(Saved entries)

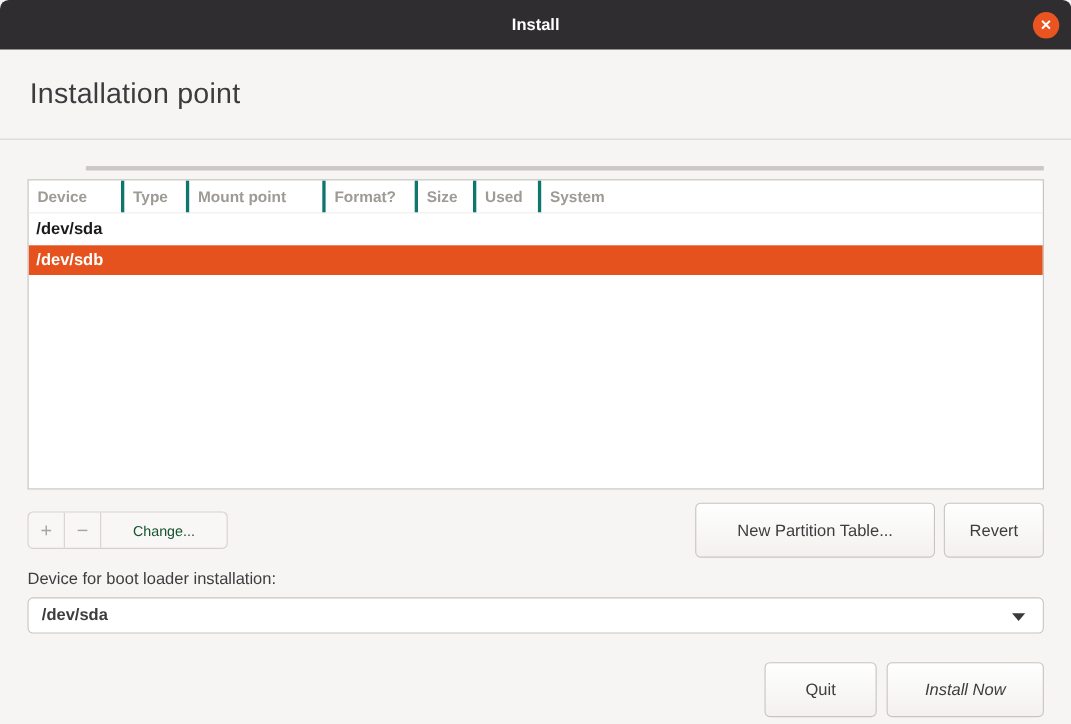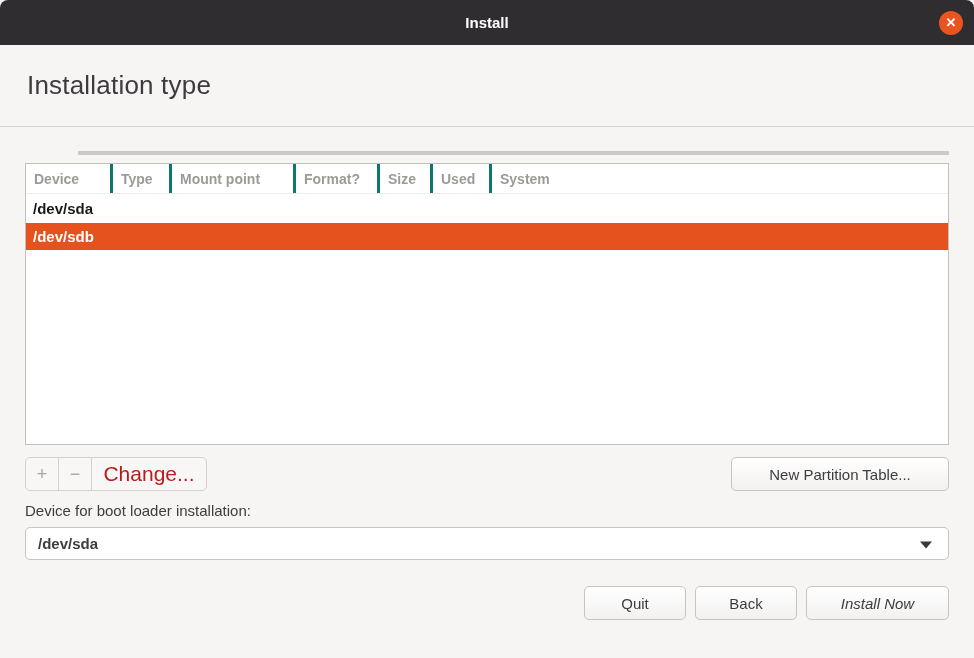--- a/index.html
+++ b/index.html
@@ -130,7 +130,7 @@
   </div>
 
   <div class="page-header">
-    <span class="page-title">Installation type</span>
+    <span class="page-title">Installation point</span>
   </div>
 
   <div class="content">

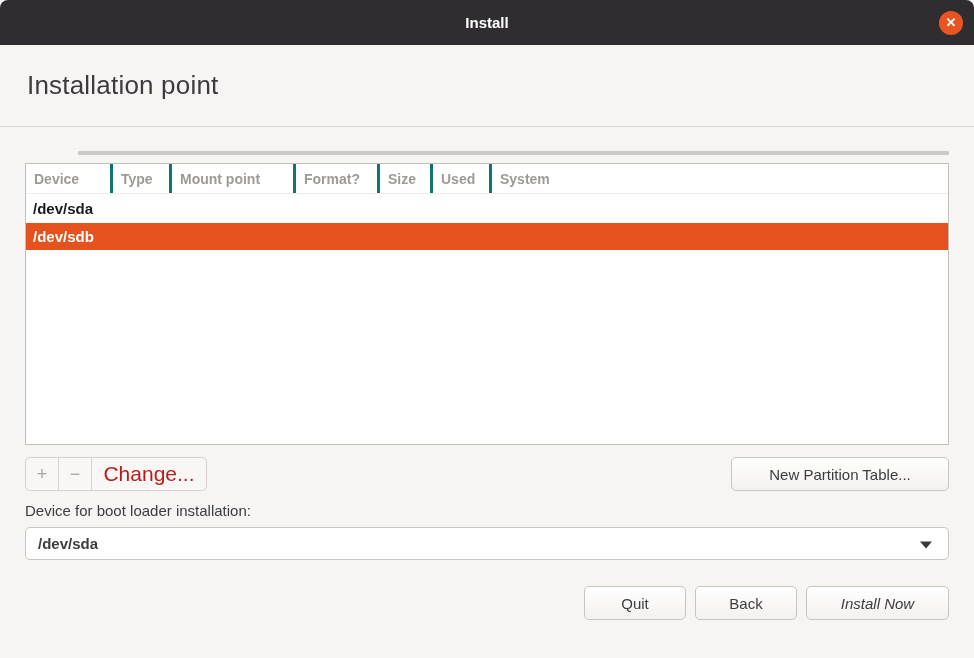--- a/index.html
+++ b/index.html
@@ -82,8 +82,8 @@
   }
   .group-btn {
     display:flex; align-items:center; justify-content:center;
-    border-right:1px solid #D6D1CC; color:#b91c1c;
-    font-size:21px; cursor:default;
+    border-right:1px solid #D6D1CC; color:#14532d;
+    font-size:13px; cursor:default;
   }
   .group-btn:last-child { border-right:none; }
   .group-btn.sym { width:33px; font-size:18px; color:#A8A49F; }

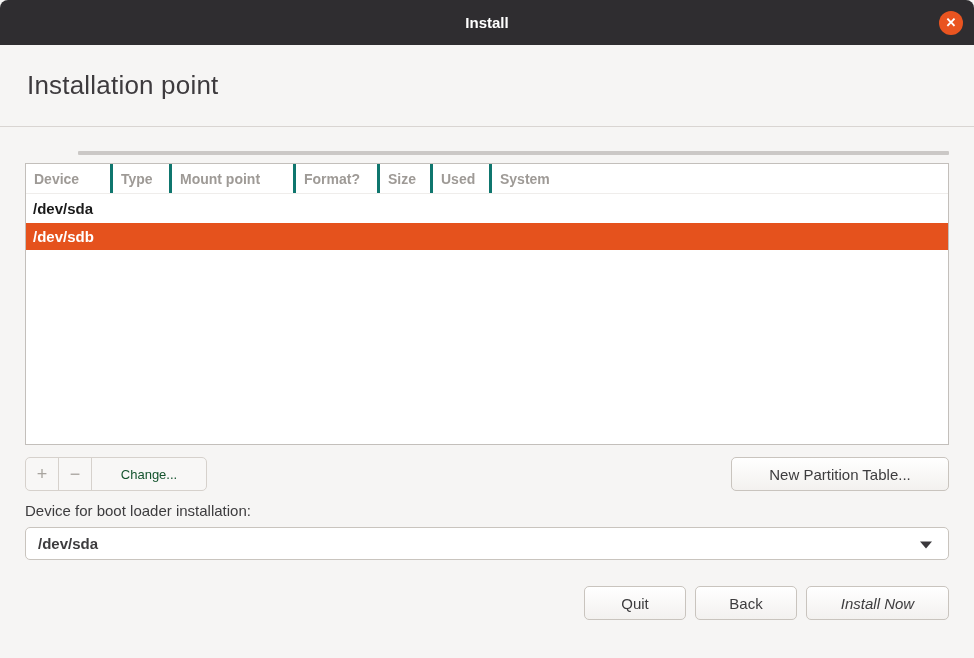--- a/index.html
+++ b/index.html
@@ -71,7 +71,7 @@
     display:flex; justify-content:space-between; align-items:center;
   }
   .btn {
-    height:34px; display:flex; align-items:center; justify-content:center;
+    height:50px; display:flex; align-items:center; justify-content:center;
     background:linear-gradient(#FFFFFF,#F3F1EF);
     border:1px solid #C9C4BE; border-radius:5px;
     font-size:15px; color:#3D3C3E; cursor:default; white-space:nowrap;

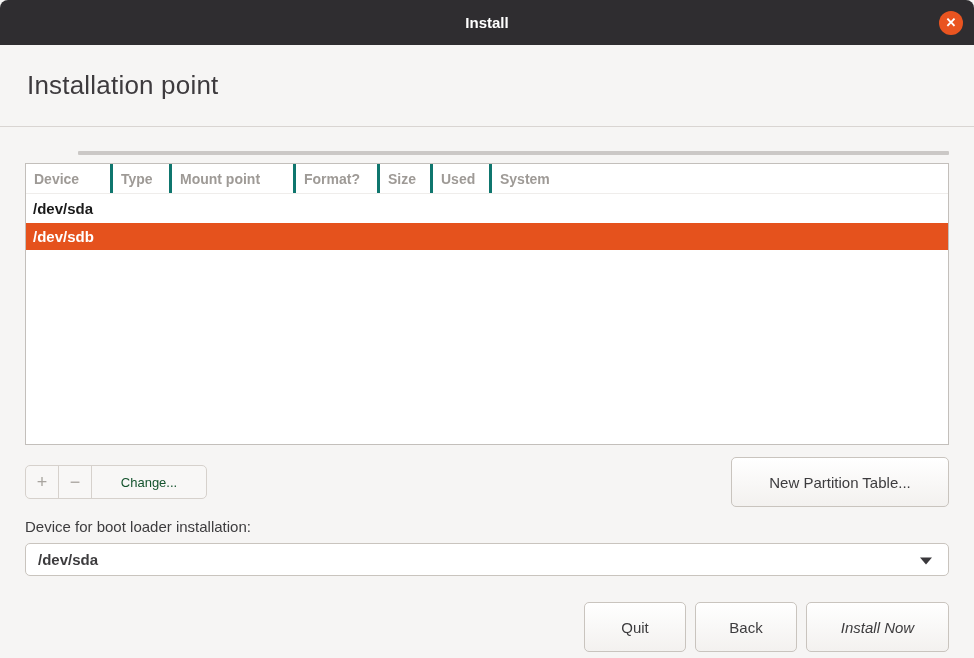--- a/index.html
+++ b/index.html
@@ -169,6 +169,7 @@
       </div>
       <div class="right-actions">
         <div class="btn btn-npt">New Partition Table...</div>
+        <div class="btn btn-revert">Revert</div>
       </div>
     </div>
 

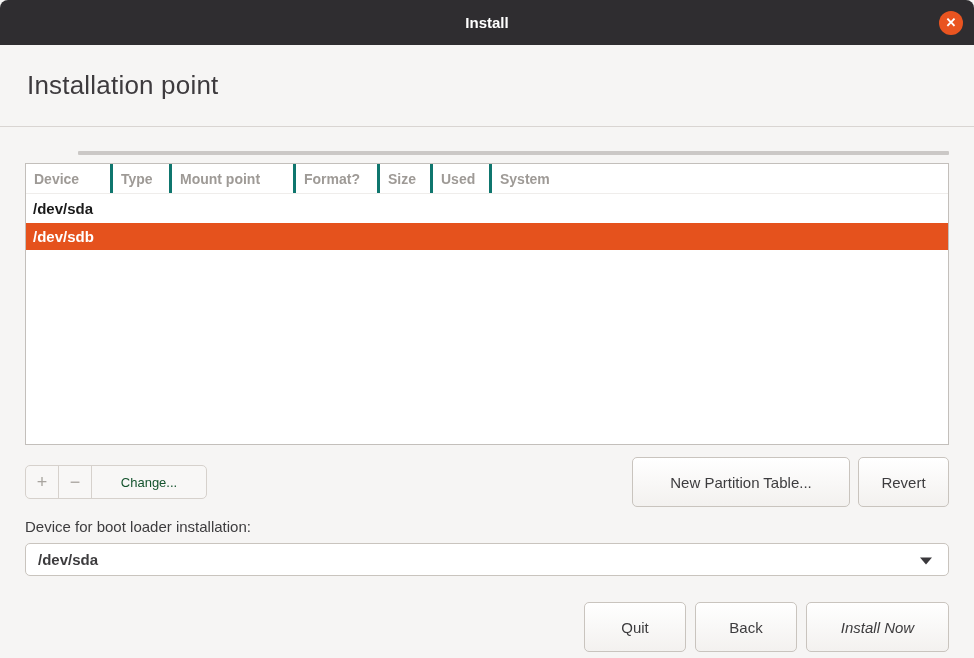--- a/index.html
+++ b/index.html
@@ -182,7 +182,6 @@
 
     <div class="nav-row">
       <div class="btn btn-quit">Quit</div>
-      <div class="btn btn-back">Back</div>
       <div class="btn btn-install">Install Now</div>
     </div>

Work task | What you return must match the data above exactly, with no images included.

Result below |
--- a/index.html
+++ b/index.html
@@ -130,7 +130,7 @@
   </div>
 
   <div class="page-header">
-    <span class="page-title">Installation type</span>
+    <span class="page-title">Installation point</span>
   </div>
 
   <div class="content">

--- a/index.html
+++ b/index.html
@@ -82,8 +82,8 @@
   }
   .group-btn {
     display:flex; align-items:center; justify-content:center;
-    border-right:1px solid #D6D1CC; color:#b91c1c;
-    font-size:21px; cursor:default;
+    border-right:1px solid #D6D1CC; color:#14532d;
+    font-size:13px; cursor:default;
   }
   .group-btn:last-child { border-right:none; }
   .group-btn.sym { width:33px; font-size:18px; color:#A8A49F; }

--- a/index.html
+++ b/index.html
@@ -71,7 +71,7 @@
     display:flex; justify-content:space-between; align-items:center;
   }
   .btn {
-    height:34px; display:flex; align-items:center; justify-content:center;
+    height:50px; display:flex; align-items:center; justify-content:center;
     background:linear-gradient(#FFFFFF,#F3F1EF);
     border:1px solid #C9C4BE; border-radius:5px;
     font-size:15px; color:#3D3C3E; cursor:default; white-space:nowrap;

--- a/index.html
+++ b/index.html
@@ -169,6 +169,7 @@
       </div>
       <div class="right-actions">
         <div class="btn btn-npt">New Partition Table...</div>
+        <div class="btn btn-revert">Revert</div>
       </div>
     </div>
 

--- a/index.html
+++ b/index.html
@@ -182,7 +182,6 @@
 
     <div class="nav-row">
       <div class="btn btn-quit">Quit</div>
-      <div class="btn btn-back">Back</div>
       <div class="btn btn-install">Install Now</div>
     </div>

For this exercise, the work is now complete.